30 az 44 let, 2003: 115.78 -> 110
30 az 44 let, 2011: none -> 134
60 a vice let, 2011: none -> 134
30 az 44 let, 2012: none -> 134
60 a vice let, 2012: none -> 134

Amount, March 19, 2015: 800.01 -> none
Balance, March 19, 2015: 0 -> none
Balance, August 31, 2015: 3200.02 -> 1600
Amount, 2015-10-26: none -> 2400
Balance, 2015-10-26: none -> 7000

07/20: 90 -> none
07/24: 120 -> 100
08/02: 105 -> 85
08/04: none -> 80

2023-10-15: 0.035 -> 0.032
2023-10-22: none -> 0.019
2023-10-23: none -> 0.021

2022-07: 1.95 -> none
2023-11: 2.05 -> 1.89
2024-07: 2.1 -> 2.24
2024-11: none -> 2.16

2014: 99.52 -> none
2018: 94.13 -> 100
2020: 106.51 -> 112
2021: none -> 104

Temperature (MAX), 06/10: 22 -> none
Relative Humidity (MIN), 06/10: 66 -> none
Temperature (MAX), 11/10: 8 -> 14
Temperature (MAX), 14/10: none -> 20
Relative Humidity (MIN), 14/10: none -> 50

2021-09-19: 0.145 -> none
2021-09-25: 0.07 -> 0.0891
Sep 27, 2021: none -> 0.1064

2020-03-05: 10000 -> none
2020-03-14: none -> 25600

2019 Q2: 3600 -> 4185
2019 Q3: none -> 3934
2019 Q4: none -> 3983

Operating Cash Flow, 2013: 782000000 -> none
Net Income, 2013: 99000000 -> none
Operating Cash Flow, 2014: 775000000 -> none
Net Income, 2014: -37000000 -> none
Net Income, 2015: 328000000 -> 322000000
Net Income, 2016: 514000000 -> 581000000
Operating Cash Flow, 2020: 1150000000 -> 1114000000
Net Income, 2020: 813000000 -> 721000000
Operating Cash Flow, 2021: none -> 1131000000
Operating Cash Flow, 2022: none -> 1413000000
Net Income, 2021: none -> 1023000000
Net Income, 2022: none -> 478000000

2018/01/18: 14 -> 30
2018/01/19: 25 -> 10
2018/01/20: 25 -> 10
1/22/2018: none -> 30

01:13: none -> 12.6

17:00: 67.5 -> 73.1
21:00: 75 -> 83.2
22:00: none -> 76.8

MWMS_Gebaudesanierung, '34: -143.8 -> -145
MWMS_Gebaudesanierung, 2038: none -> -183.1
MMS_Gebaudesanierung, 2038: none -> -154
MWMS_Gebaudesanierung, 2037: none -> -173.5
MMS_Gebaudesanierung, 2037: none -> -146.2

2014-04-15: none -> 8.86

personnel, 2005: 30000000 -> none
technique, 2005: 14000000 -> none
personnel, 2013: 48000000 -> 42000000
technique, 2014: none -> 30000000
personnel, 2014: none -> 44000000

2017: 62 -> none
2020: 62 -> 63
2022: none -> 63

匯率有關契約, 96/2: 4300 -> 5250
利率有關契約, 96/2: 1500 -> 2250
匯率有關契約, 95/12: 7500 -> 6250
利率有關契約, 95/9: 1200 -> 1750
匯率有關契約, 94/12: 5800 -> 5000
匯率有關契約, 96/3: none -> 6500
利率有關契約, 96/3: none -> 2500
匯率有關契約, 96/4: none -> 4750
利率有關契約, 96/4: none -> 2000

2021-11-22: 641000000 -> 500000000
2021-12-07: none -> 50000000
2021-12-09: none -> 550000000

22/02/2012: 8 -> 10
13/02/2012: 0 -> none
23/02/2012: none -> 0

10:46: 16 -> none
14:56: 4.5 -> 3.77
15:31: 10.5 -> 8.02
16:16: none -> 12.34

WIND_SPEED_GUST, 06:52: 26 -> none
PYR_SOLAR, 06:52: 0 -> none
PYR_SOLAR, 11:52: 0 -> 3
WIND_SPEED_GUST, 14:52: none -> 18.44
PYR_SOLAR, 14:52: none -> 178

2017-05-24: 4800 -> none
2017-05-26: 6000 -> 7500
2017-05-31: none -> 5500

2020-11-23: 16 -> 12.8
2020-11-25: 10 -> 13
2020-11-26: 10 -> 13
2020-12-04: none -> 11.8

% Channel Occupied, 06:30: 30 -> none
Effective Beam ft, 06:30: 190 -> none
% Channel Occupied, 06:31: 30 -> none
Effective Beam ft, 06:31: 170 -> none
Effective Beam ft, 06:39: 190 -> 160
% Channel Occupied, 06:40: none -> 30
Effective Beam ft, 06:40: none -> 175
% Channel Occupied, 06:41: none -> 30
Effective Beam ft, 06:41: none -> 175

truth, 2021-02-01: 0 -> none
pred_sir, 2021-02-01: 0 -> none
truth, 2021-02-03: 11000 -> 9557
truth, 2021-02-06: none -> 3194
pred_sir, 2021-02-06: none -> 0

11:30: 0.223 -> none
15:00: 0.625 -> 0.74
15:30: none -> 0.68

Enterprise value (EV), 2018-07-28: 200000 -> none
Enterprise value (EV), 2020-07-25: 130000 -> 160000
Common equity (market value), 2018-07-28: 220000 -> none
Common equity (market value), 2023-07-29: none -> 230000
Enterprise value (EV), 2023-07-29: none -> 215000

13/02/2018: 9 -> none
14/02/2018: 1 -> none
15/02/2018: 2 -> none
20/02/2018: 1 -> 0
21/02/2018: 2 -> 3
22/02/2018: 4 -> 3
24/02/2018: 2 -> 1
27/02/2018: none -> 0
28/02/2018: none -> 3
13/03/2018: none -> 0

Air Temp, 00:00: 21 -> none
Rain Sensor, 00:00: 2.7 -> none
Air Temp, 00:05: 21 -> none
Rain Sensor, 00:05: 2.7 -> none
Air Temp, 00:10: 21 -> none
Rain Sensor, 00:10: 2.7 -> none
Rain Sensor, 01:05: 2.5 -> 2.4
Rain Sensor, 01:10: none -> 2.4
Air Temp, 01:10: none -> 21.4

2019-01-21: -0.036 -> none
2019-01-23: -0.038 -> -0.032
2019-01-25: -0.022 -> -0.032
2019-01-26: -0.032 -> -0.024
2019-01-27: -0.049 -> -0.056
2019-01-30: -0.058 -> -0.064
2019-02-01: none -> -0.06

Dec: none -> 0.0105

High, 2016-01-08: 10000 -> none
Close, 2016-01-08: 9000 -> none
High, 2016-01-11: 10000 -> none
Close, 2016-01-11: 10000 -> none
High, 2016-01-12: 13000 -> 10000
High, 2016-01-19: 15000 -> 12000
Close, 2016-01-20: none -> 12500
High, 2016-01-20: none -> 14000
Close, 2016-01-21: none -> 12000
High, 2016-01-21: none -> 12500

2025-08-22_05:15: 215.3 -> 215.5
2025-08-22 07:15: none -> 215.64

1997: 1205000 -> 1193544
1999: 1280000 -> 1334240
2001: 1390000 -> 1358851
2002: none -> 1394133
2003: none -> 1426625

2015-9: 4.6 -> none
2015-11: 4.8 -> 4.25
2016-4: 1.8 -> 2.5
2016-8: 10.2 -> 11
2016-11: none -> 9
━━━━━━━━
(AIM OF THE TASK):
The task calls for each record to be returned verbatim.

(EXERCISE SOLUTION):
30 az 44 let, 2003: 115.78 -> 110
30 az 44 let, 2011: none -> 134
60 a vice let, 2011: none -> 134
30 az 44 let, 2012: none -> 134
60 a vice let, 2012: none -> 134

Amount, March 19, 2015: 800.01 -> none
Balance, March 19, 2015: 0 -> none
Balance, August 31, 2015: 3200.02 -> 1600
Amount, 2015-10-26: none -> 2400
Balance, 2015-10-26: none -> 7000

07/20: 90 -> none
07/24: 120 -> 100
08/02: 105 -> 85
08/04: none -> 80

2023-10-15: 0.035 -> 0.032
2023-10-22: none -> 0.019
2023-10-23: none -> 0.021

2022-07: 1.95 -> none
2023-11: 2.05 -> 1.89
2024-07: 2.1 -> 2.24
2024-11: none -> 2.16

2014: 99.52 -> none
2018: 94.13 -> 100
2020: 106.51 -> 112
2021: none -> 104

Temperature (MAX), 06/10: 22 -> none
Relative Humidity (MIN), 06/10: 66 -> none
Temperature (MAX), 11/10: 8 -> 14
Temperature (MAX), 14/10: none -> 20
Relative Humidity (MIN), 14/10: none -> 50

2021-09-19: 0.145 -> none
2021-09-25: 0.07 -> 0.0891
Sep 27, 2021: none -> 0.1064

2020-03-05: 10000 -> none
2020-03-14: none -> 25600

2019 Q2: 3600 -> 4185
2019 Q3: none -> 3934
2019 Q4: none -> 3983

Operating Cash Flow, 2013: 782000000 -> none
Net Income, 2013: 99000000 -> none
Operating Cash Flow, 2014: 775000000 -> none
Net Income, 2014: -37000000 -> none
Net Income, 2015: 328000000 -> 322000000
Net Income, 2016: 514000000 -> 581000000
Operating Cash Flow, 2020: 1150000000 -> 1114000000
Net Income, 2020: 813000000 -> 721000000
Operating Cash Flow, 2021: none -> 1131000000
Operating Cash Flow, 2022: none -> 1413000000
Net Income, 2021: none -> 1023000000
Net Income, 2022: none -> 478000000

2018/01/18: 14 -> 30
2018/01/19: 25 -> 10
2018/01/20: 25 -> 10
1/22/2018: none -> 30

01:13: none -> 12.6

17:00: 67.5 -> 73.1
21:00: 75 -> 83.2
22:00: none -> 76.8

MWMS_Gebaudesanierung, '34: -143.8 -> -145
MWMS_Gebaudesanierung, 2038: none -> -183.1
MMS_Gebaudesanierung, 2038: none -> -154
MWMS_Gebaudesanierung, 2037: none -> -173.5
MMS_Gebaudesanierung, 2037: none -> -146.2

2014-04-15: none -> 8.86

personnel, 2005: 30000000 -> none
technique, 2005: 14000000 -> none
personnel, 2013: 48000000 -> 42000000
technique, 2014: none -> 30000000
personnel, 2014: none -> 44000000

2017: 62 -> none
2020: 62 -> 63
2022: none -> 63

匯率有關契約, 96/2: 4300 -> 5250
利率有關契約, 96/2: 1500 -> 2250
匯率有關契約, 95/12: 7500 -> 6250
利率有關契約, 95/9: 1200 -> 1750
匯率有關契約, 94/12: 5800 -> 5000
匯率有關契約, 96/3: none -> 6500
利率有關契約, 96/3: none -> 2500
匯率有關契約, 96/4: none -> 4750
利率有關契約, 96/4: none -> 2000

2021-11-22: 641000000 -> 500000000
2021-12-07: none -> 50000000
2021-12-09: none -> 550000000

22/02/2012: 8 -> 10
13/02/2012: 0 -> none
23/02/2012: none -> 0

10:46: 16 -> none
14:56: 4.5 -> 3.77
15:31: 10.5 -> 8.02
16:16: none -> 12.34

WIND_SPEED_GUST, 06:52: 26 -> none
PYR_SOLAR, 06:52: 0 -> none
PYR_SOLAR, 11:52: 0 -> 3
WIND_SPEED_GUST, 14:52: none -> 18.44
PYR_SOLAR, 14:52: none -> 178

2017-05-24: 4800 -> none
2017-05-26: 6000 -> 7500
2017-05-31: none -> 5500

2020-11-23: 16 -> 12.8
2020-11-25: 10 -> 13
2020-11-26: 10 -> 13
2020-12-04: none -> 11.8

% Channel Occupied, 06:30: 30 -> none
Effective Beam ft, 06:30: 190 -> none
% Channel Occupied, 06:31: 30 -> none
Effective Beam ft, 06:31: 170 -> none
Effective Beam ft, 06:39: 190 -> 160
% Channel Occupied, 06:40: none -> 30
Effective Beam ft, 06:40: none -> 175
% Channel Occupied, 06:41: none -> 30
Effective Beam ft, 06:41: none -> 175

truth, 2021-02-01: 0 -> none
pred_sir, 2021-02-01: 0 -> none
truth, 2021-02-03: 11000 -> 9557
truth, 2021-02-06: none -> 3194
pred_sir, 2021-02-06: none -> 0

11:30: 0.223 -> none
15:00: 0.625 -> 0.74
15:30: none -> 0.68

Enterprise value (EV), 2018-07-28: 200000 -> none
Enterprise value (EV), 2020-07-25: 130000 -> 160000
Common equity (market value), 2018-07-28: 220000 -> none
Common equity (market value), 2023-07-29: none -> 230000
Enterprise value (EV), 2023-07-29: none -> 215000

13/02/2018: 9 -> none
14/02/2018: 1 -> none
15/02/2018: 2 -> none
20/02/2018: 1 -> 0
21/02/2018: 2 -> 3
22/02/2018: 4 -> 3
24/02/2018: 2 -> 1
27/02/2018: none -> 0
28/02/2018: none -> 3
13/03/2018: none -> 0

Air Temp, 00:00: 21 -> none
Rain Sensor, 00:00: 2.7 -> none
Air Temp, 00:05: 21 -> none
Rain Sensor, 00:05: 2.7 -> none
Air Temp, 00:10: 21 -> none
Rain Sensor, 00:10: 2.7 -> none
Rain Sensor, 01:05: 2.5 -> 2.4
Rain Sensor, 01:10: none -> 2.4
Air Temp, 01:10: none -> 21.4

2019-01-21: -0.036 -> none
2019-01-23: -0.038 -> -0.032
2019-01-25: -0.022 -> -0.032
2019-01-26: -0.032 -> -0.024
2019-01-27: -0.049 -> -0.056
2019-01-30: -0.058 -> -0.064
2019-02-01: none -> -0.06

Dec: none -> 0.0105

High, 2016-01-08: 10000 -> none
Close, 2016-01-08: 9000 -> none
High, 2016-01-11: 10000 -> none
Close, 2016-01-11: 10000 -> none
High, 2016-01-12: 13000 -> 10000
High, 2016-01-19: 15000 -> 12000
Close, 2016-01-20: none -> 12500
High, 2016-01-20: none -> 14000
Close, 2016-01-21: none -> 12000
High, 2016-01-21: none -> 12500

2025-08-22_05:15: 215.3 -> 215.5
2025-08-22 07:15: none -> 215.64

1997: 1205000 -> 1193544
1999: 1280000 -> 1334240
2001: 1390000 -> 1358851
2002: none -> 1394133
2003: none -> 1426625

2015-9: 4.6 -> none
2015-11: 4.8 -> 4.25
2016-4: 1.8 -> 2.5
2016-8: 10.2 -> 11
2016-11: none -> 9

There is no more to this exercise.